Microblog Negative Comments Data Analysis Model Based on Multi-scale Convolutional Neural Network and Weighted Naive Bayes Algorithm

• Published in: Neural processing letters Vol. 56; no. 5; p. 229
• Main Authors: Zhou, Chunliang, Meng, XiangPei, Shen, Zhaoqiang
• Format: Journal Article
• Language: English
• Published: New York Springer US 05.09.2024; Springer Nature B.V
• Subjects: Accuracy; Algorithms; Artificial Intelligence; Artificial neural networks; Categories; Classification; Clustering; Complex Systems; Computational Intelligence; Computer Science; Convergence; Data analysis; Dictionaries; Libraries; Machine learning; Microblogs; Neural networks; Probability; Public opinion; Sentiment analysis; Social networks; User behavior; Weighted Naive Bayes; Influence on public opinion; Multi-scale convolutional neural network; Sentiment classification
• ISSN: 1573-773X; 1370-4621; 1573-773X
• DOI: 10.1007/s11063-024-11688-9

As a form of public supervision, Microblog’s negative reviews allow people to share their opinions and experiences and express dissatisfaction with unfair and unreasonable phenomena.

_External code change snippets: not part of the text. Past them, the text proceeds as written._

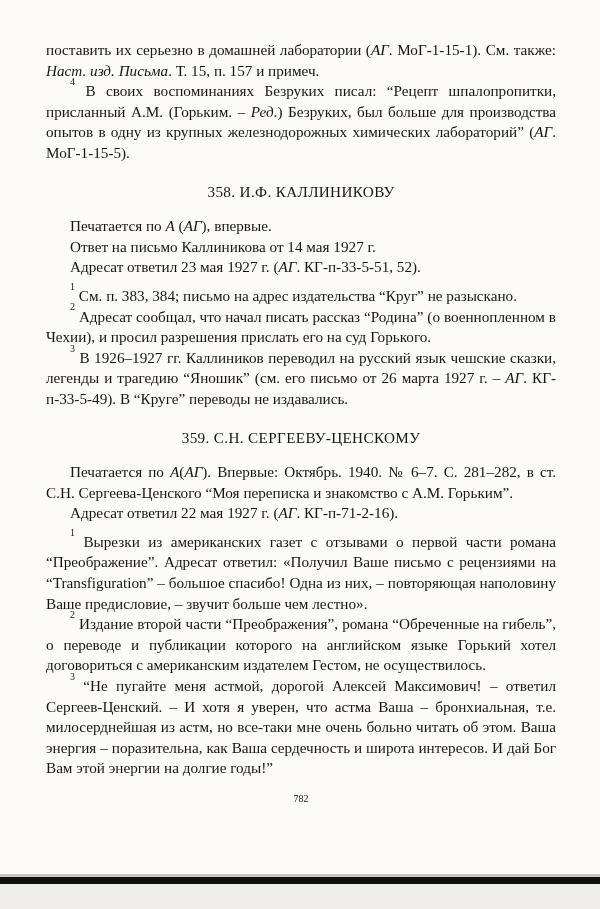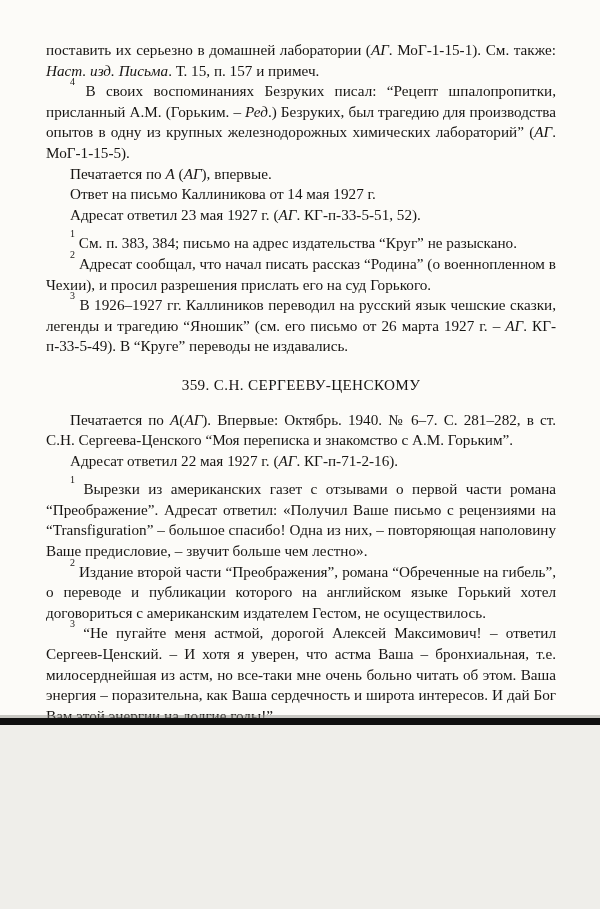--- a/index.html
+++ b/index.html
@@ -11,7 +11,7 @@
   .page {
     position: relative;
     width: 600px;
-    height: 725px;
+    height: 884px;
     background: #fcfbf8;
     color: #171513;
     padding: 40px 44px 0 46px;

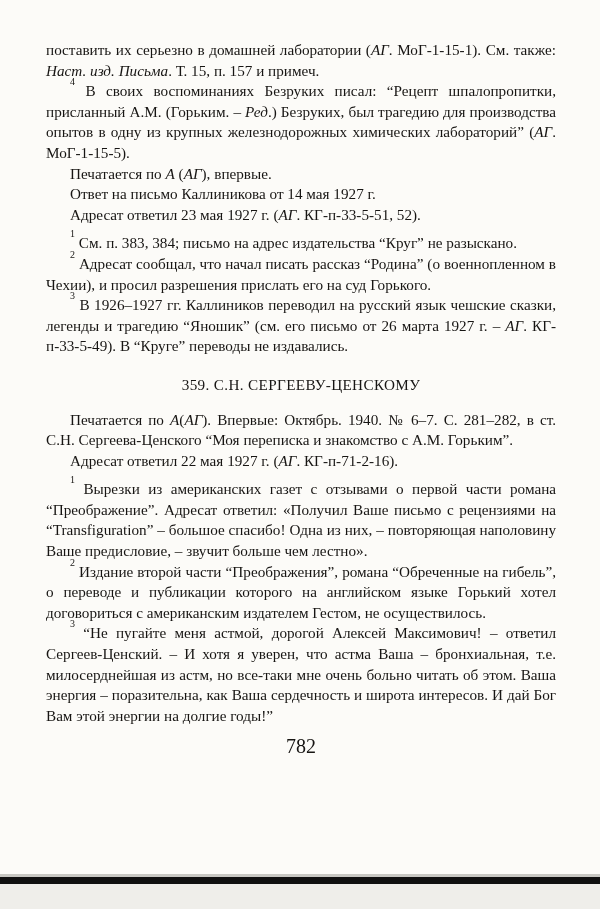--- a/index.html
+++ b/index.html
@@ -62,7 +62,7 @@
 
   <p class="para"><span>поставить их серьезно в домашней лаборатории (</span><i>АГ</i><span>. МоГ-1-15-1). См. также: </span><i>Наст. изд. Письма</i><span>. Т. 15, п. 157 и примеч.</span></p>
 
-  <p class="para ind"><sup class="fn">4</sup> <span>В своих воспоминаниях Безруких писал: “Рецепт шпалопропитки, присланный А.М. (Горьким. – </span><i>Ред</i><span>.) Безруких, был трагедию для производства опытов в одну из крупных железнодорожных химических лабораторий” (</span><i>АГ</i><span>. МоГ-1-15-5).</span></p>
+  <p class="para ind"><sup class="fn">4</sup> <span>В своих воспоминаниях Безруких писал: “Рецепт шпалопропитки, присланный А.М. (Горьким. – </span><i>Ред</i><span>.) Безруких, был больше для производства опытов в одну из крупных железнодорожных химических лабораторий” (</span><i>АГ</i><span>. МоГ-1-15-5).</span></p>
 
 
   <p class="para ind"><span>Печатается по </span><i>А</i><span> (</span><i>АГ</i><span>), впервые.</span></p>

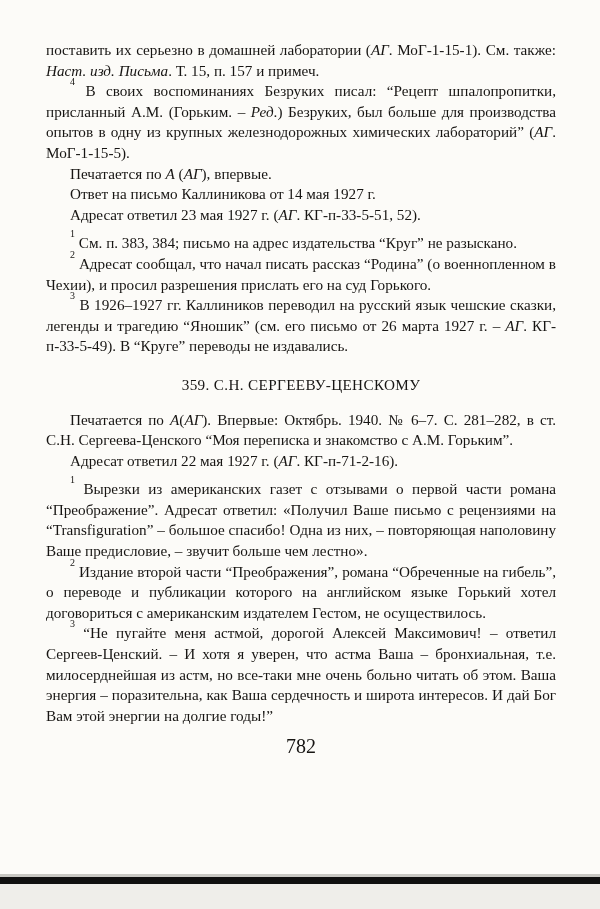--- a/index.html
+++ b/index.html
@@ -64,6 +64,7 @@
 
   <p class="para ind"><sup class="fn">4</sup> <span>В своих воспоминаниях Безруких писал: “Рецепт шпалопропитки, присланный А.М. (Горьким. – </span><i>Ред</i><span>.) Безруких, был больше для производства опытов в одну из крупных железнодорожных химических лабораторий” (</span><i>АГ</i><span>. МоГ-1-15-5).</span></p>
 
+  <h2 class="heading">358. И.Ф. КАЛЛИНИКОВУ</h2>
 
   <p class="para ind"><span>Печатается по </span><i>А</i><span> (</span><i>АГ</i><span>), впервые.</span></p>
 

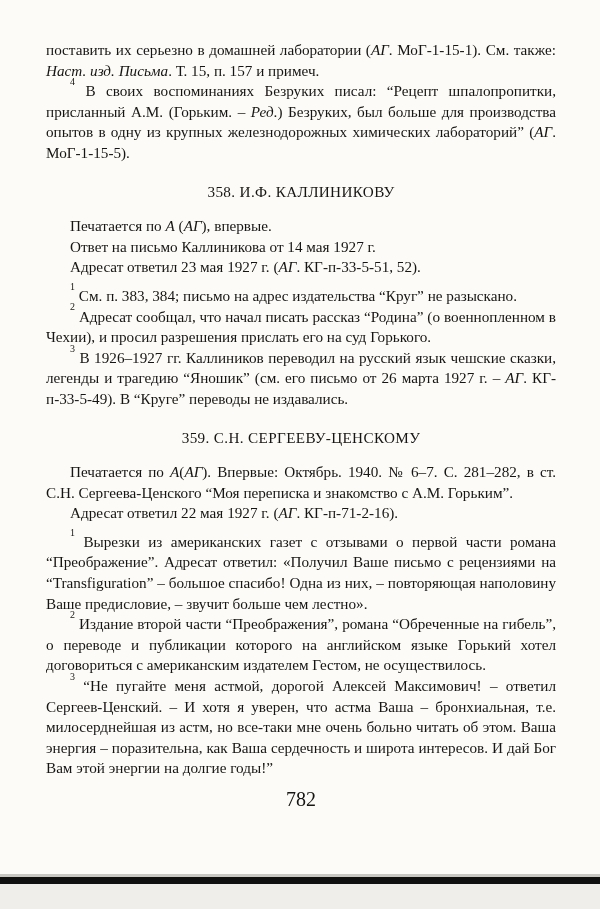--- a/index.html
+++ b/index.html
@@ -39,7 +39,7 @@
   .pagenum {
     text-align: center;
     margin-top: 10px;
-    font-size: 20px;
+    font-size: 10px;
   }
   .bottom-edge {
     position: absolute;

This form of supervision has the potential to promote social fairness, drive governments, businesses, and individuals to correct mistakes and enhance transparency. To characterize the sentiment trend and determine the influence of Microblog negative reviews, we propose a multi-scale convolutional neural network and weighted naive bayes algorithm (MCNN–WNB). We define the feature vector characterization index for Microblog negative review data and preprocess the data accordingly. We quantify the relationship between attributes and categories using the weighted Naive Bayes method and use the quantification value as the weighting coefficient for the attributes, addressing the issue of decreased classification performance in traditional methods. We introduce a sentiment classification model based on word vector representation and a multi-scale convolutional neural networks to filter out Microblog negative review data. We conduct simulation experiments using real data, analyzing key influencing parameters such as convergence time, training set sample size, and number of categories. By comparing with K-means, Naive Bayes algorithm, Spectral Clustering algorithm and Autoencoder algorithm, we validate the effectiveness of our proposed method. We discover that the convergence time of the MCNN–WNB algorithm increases as the number of categories increases. The average classification accuracy of the algorithm remains relatively stable with varying test iterations. The algorithm’s precision increases with the number of training set samples and eventually stabilizes.